Action item |
It would help if you retyped the data exactly, leaving out the pictures.

——————

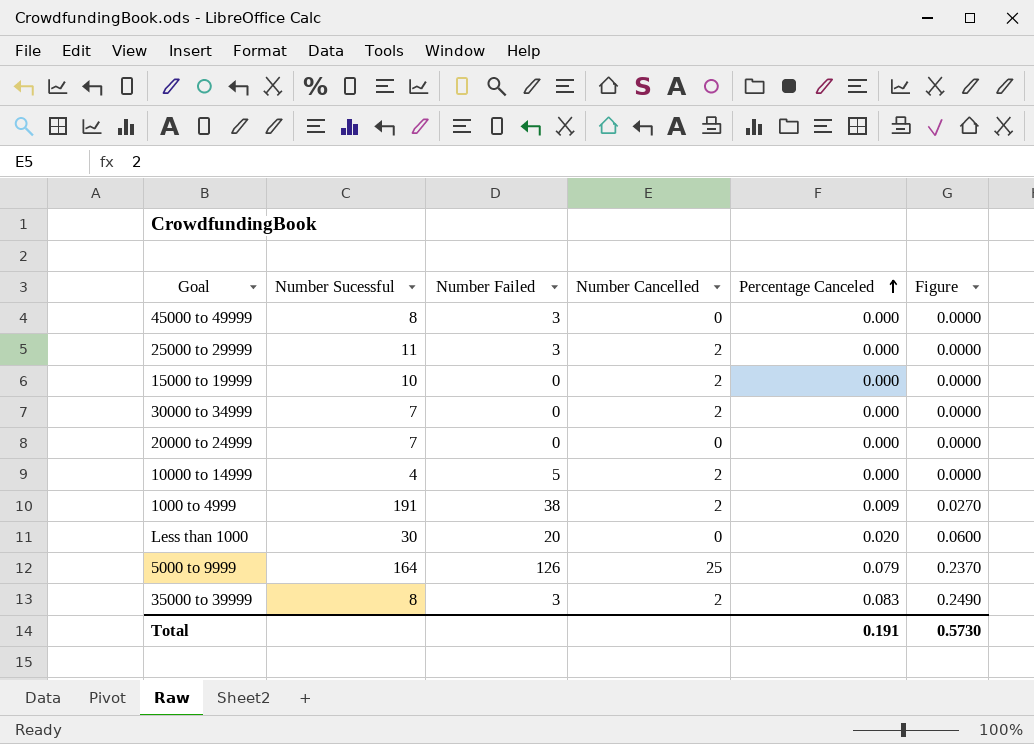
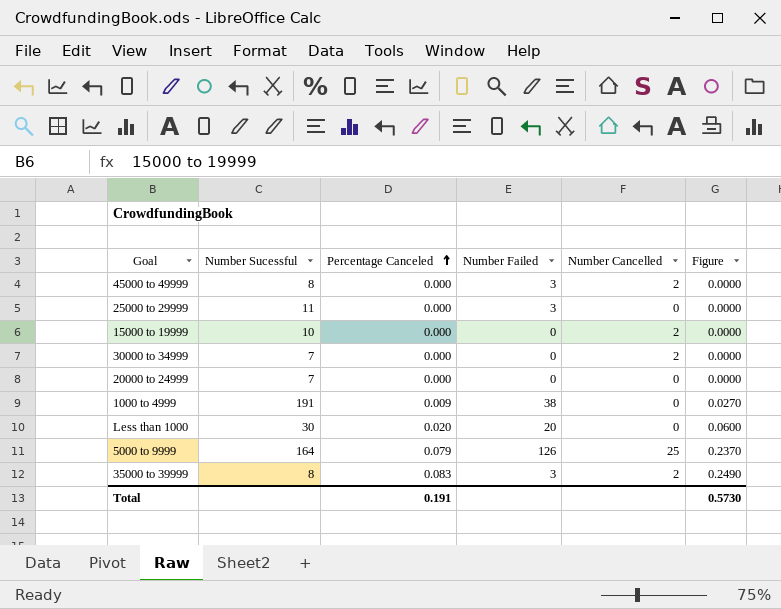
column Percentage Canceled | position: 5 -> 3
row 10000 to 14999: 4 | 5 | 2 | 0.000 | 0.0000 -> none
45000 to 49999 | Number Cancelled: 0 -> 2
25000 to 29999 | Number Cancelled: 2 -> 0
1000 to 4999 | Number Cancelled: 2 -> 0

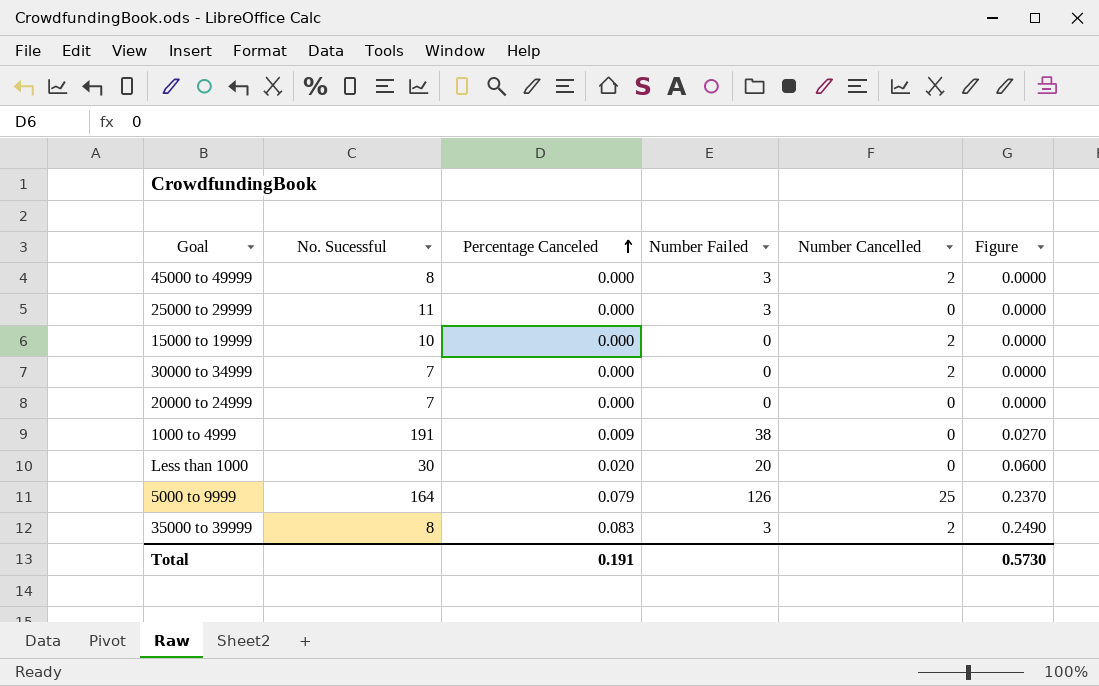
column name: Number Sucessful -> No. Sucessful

——————

Written answer |
column Percentage Canceled | position: 5 -> 3
row 10000 to 14999: 4 | 5 | 2 | 0.000 | 0.0000 -> none
45000 to 49999 | Number Cancelled: 0 -> 2
25000 to 29999 | Number Cancelled: 2 -> 0
1000 to 4999 | Number Cancelled: 2 -> 0

column name: Number Sucessful -> No. Sucessful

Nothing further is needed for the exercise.